Vivan las antípodas
Comedia sobre una mujer delicada y fría (Isabelle Huppert) que conoce a un tipo vulgar.
Para que a uno le guste Mi peor pesadilla deberá gustarle Isabelle Huppert. Al autor de estas líneas le gusta Huppert, mucho, mucho más que esta comedia francesa -decir comedia francesa es dar una definición estilística, antes que un dato de producción- sobre el acercamiento de dos personajes antinómicos. Una señora fina, fría, acaso frígida -es lo que sugiere su marido, interpretado por André Dussolier- que conoce a un hombre vulgar, grosero y marginal, pero cargado de ímpetu libidinal. Impetu que, hasta conocerla a ella, ejerce con mujeres rudimentarias, rellenas y muy lujuriosas.
La ecléctica realizadora Anne Fontaine ( Nathalie X, Coco después de Chanel), conocedora del alma femenina, decidió llevar al extremo el estereotipo -justificado o no- que se creó en torno de Huppert. Agathe, su elegante personaje, vive con su esposo -en realidad no están casados legalmente- en la zona más exclusiva de París y maneja una fundación de arte vanguardista. Si no estuviéramos ante una comedia, o aun estándolo, podríamos encontrar en ella los rasgos del gélido, filoso, perverso, atractivo personaje que interpretaba en La profesora de piano, de Michael Haneke.
Agatha y su pareja tienen un hijo preadolescente, que no se separa de un compañero de colegio. El padre de este chico, Patrick (Benoit Poelvoorde), parece salido de una comedia norteamericana de despedida de solteros (nada más alejado del cine de Haneke).
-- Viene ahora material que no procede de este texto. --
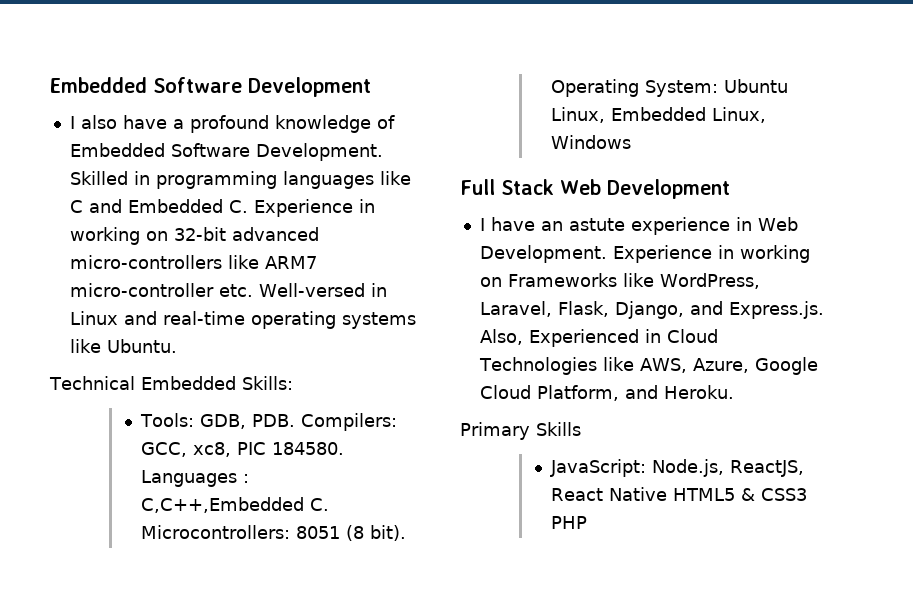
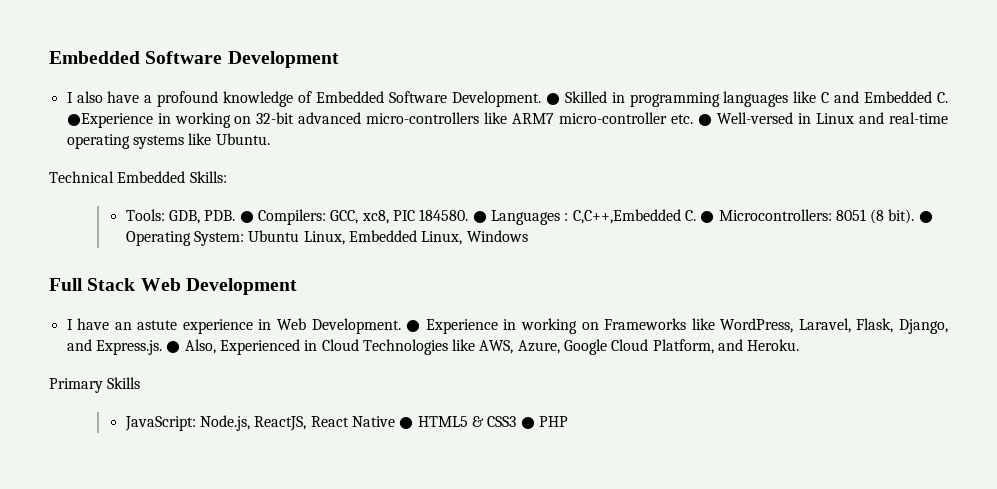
(383, 152) none -> [545,93,560,105] ●
[253,199,353,217] Experience -> [66,113,153,128] ●Experience
(253, 290) none -> [698,114,713,126] ●
(296, 420) none -> [239,211,254,223] ●
(345, 448) none -> [472,211,487,223] ●
(330, 504) none -> [700,211,715,223] ●
(407, 533) none -> [918,211,933,223] ●
(607, 254) none -> [406,320,421,332] ●
(824, 310) none -> [166,341,181,353] ●
(668, 494) none -> [399,417,414,429] ●
(808, 494) none -> [520,417,535,429] ●

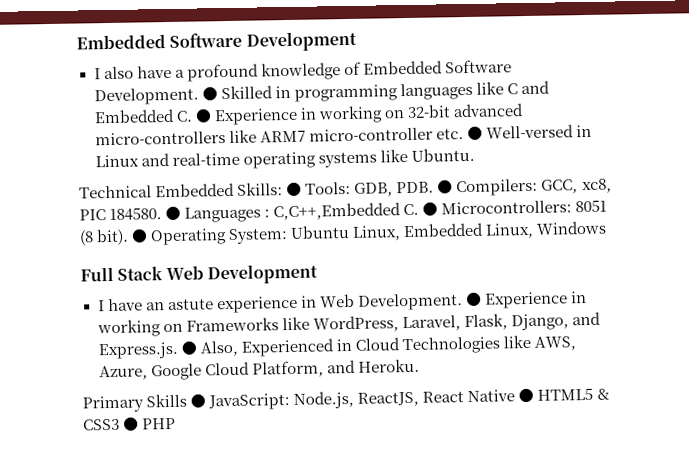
[66,113,153,128] ●Experience -> [194,107,298,126] ● Experience
(227, 177) // -> [286,181,303,197] ●
(141, 383) // -> [190,393,207,408] ●

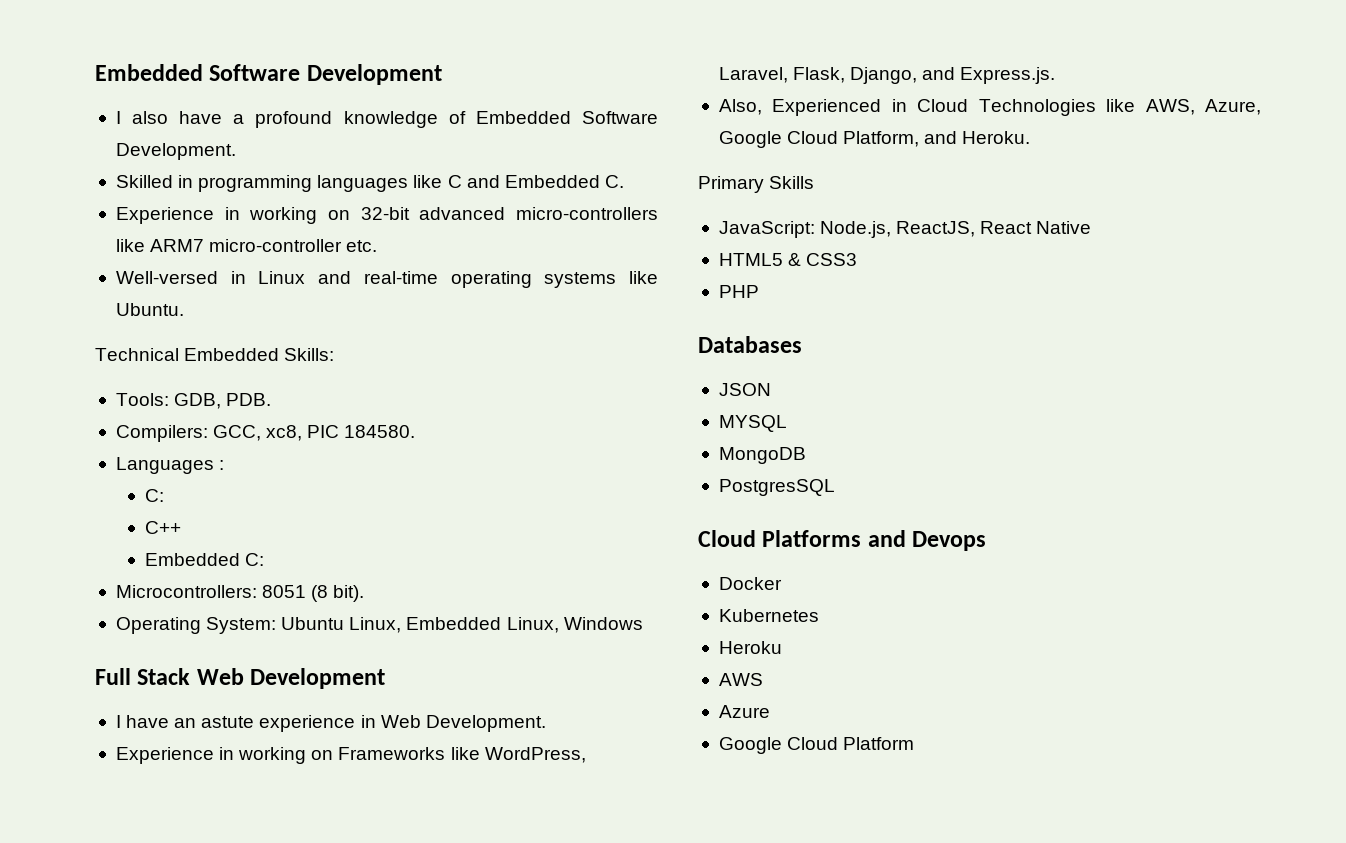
[201,86,218,101] ● -> (236, 151) //
[194,108,212,123] ● -> (624, 181) //
[466,125,483,141] ● -> (378, 246) //
[286,181,303,197] ● -> (335, 354) //
[437,179,454,194] ● -> (272, 399) //
[165,205,182,221] ● -> (416, 431) //
[273,201,439,221] C,C++,Embedded C. ● -> [144,489,164,502] [144,521,181,534] [144,553,265,566] // C: // C++ // Embedded C: //
[131,228,149,243] ● -> (365, 593) //
[464,291,482,307] ● -> (546, 723) //
[180,340,197,355] ● -> (1056, 75) //
[190,393,207,408] ● -> (815, 182) //
[518,387,535,403] ● -> (1092, 227) //
[123,416,140,431] ● -> (858, 259) //
(177, 423) none -> [698,336,802,353] [718,383,771,396] [718,415,787,432] [718,447,806,464] [718,479,835,496] [698,530,987,551] [718,577,782,590] [718,609,819,622] [718,641,782,654] [718,673,763,686] [718,705,770,718] [718,737,915,754] // Databases // JSON // MYSQL // MongoDB // PostgresSQL // Cloud Platforms and Devops // Docker // Kubernetes // Heroku // AWS // Azure // Google Cloud Platform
En el ríspido vínculo con Agathe, ambos irán cambiando: el lento, dificultoso acercamiento de las antípodas.
En sus mejores momentos, la película remeda, vagamente y en distinto tono, a El gusto de los otros, de Agnes Jaoui, con el foco puesto en los efectos del choque/atracción de mundos. En los pasajes más flojos, Mi peor... cae en lugares comunes, se excede en los desbordes de Patrick (que termina resultando molesto incluso para el espectador) y se debilita en subtramas demasiado artificiales.
Lo extraordinario -aunque, en realidad, es frecuente- es la actuación de Huppert: su ductilidad, su capacidad para comunicar a través de pequeños gestos, el modo casi lúdico en que disfruta del juego con su imagen pública. Su personaje no termina de soltarse. Cede, apenas, en algunas escenas, en las que aparece achispada por el alcohol. Nunca del todo. Si no, no sería Agathe, ni la señora Huppert o lo que se fantasea de ella.